START DATA FOR ANALYSIS

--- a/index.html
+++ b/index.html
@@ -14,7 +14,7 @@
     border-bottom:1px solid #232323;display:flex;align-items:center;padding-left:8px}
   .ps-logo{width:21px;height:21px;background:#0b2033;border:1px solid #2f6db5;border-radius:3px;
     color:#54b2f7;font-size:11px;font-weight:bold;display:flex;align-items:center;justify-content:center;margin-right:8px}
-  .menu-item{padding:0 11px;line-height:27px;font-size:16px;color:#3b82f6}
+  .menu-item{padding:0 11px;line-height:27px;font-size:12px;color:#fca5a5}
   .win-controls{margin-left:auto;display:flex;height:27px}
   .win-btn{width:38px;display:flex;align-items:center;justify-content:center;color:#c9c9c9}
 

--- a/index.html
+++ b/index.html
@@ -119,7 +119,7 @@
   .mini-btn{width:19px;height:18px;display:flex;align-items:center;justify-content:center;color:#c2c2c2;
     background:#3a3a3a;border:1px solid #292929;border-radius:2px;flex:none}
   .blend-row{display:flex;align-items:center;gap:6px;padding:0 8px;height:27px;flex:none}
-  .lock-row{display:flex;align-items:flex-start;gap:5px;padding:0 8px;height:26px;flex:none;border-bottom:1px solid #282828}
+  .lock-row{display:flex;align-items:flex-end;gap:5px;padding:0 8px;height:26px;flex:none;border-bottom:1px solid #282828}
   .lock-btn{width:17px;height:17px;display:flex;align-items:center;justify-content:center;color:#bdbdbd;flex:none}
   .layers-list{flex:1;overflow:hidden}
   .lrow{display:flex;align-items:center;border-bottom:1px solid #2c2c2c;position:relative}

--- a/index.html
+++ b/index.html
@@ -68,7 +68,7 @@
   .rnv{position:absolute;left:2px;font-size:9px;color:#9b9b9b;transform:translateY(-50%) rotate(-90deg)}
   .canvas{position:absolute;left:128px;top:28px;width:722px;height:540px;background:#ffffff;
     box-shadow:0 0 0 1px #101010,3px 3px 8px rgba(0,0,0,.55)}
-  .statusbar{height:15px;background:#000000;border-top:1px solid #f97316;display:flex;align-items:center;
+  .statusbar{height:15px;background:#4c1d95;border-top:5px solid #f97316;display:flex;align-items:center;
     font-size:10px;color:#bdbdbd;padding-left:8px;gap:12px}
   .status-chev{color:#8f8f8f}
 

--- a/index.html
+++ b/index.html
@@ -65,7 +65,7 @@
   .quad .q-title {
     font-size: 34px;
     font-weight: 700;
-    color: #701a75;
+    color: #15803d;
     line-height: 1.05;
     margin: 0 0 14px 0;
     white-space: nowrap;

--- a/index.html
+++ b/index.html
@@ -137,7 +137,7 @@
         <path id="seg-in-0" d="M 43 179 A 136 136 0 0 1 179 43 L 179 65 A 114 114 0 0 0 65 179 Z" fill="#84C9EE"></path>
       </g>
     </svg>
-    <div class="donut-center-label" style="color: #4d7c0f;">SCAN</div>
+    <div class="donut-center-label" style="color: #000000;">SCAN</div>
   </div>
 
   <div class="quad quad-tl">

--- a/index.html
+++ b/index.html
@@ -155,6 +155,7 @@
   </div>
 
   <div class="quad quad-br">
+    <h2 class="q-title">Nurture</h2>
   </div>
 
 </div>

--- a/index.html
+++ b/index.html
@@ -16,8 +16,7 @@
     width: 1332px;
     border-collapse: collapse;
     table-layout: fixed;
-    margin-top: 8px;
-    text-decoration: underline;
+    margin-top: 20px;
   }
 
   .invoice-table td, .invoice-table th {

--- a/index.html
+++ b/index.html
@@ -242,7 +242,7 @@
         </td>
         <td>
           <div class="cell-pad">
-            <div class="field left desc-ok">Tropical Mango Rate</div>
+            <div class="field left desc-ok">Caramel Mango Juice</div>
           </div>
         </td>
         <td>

END DATA FOR ANALYSIS

## PROBLEM TO WORK ON
Check each line of the records above, and copy those that hold the word "statusbar".

## ANSWER FOR THE TASK
-  .statusbar{height:15px;background:#000000;border-top:1px solid #f97316;display:flex;align-items:center;
+  .statusbar{height:15px;background:#4c1d95;border-top:5px solid #f97316;display:flex;align-items:center;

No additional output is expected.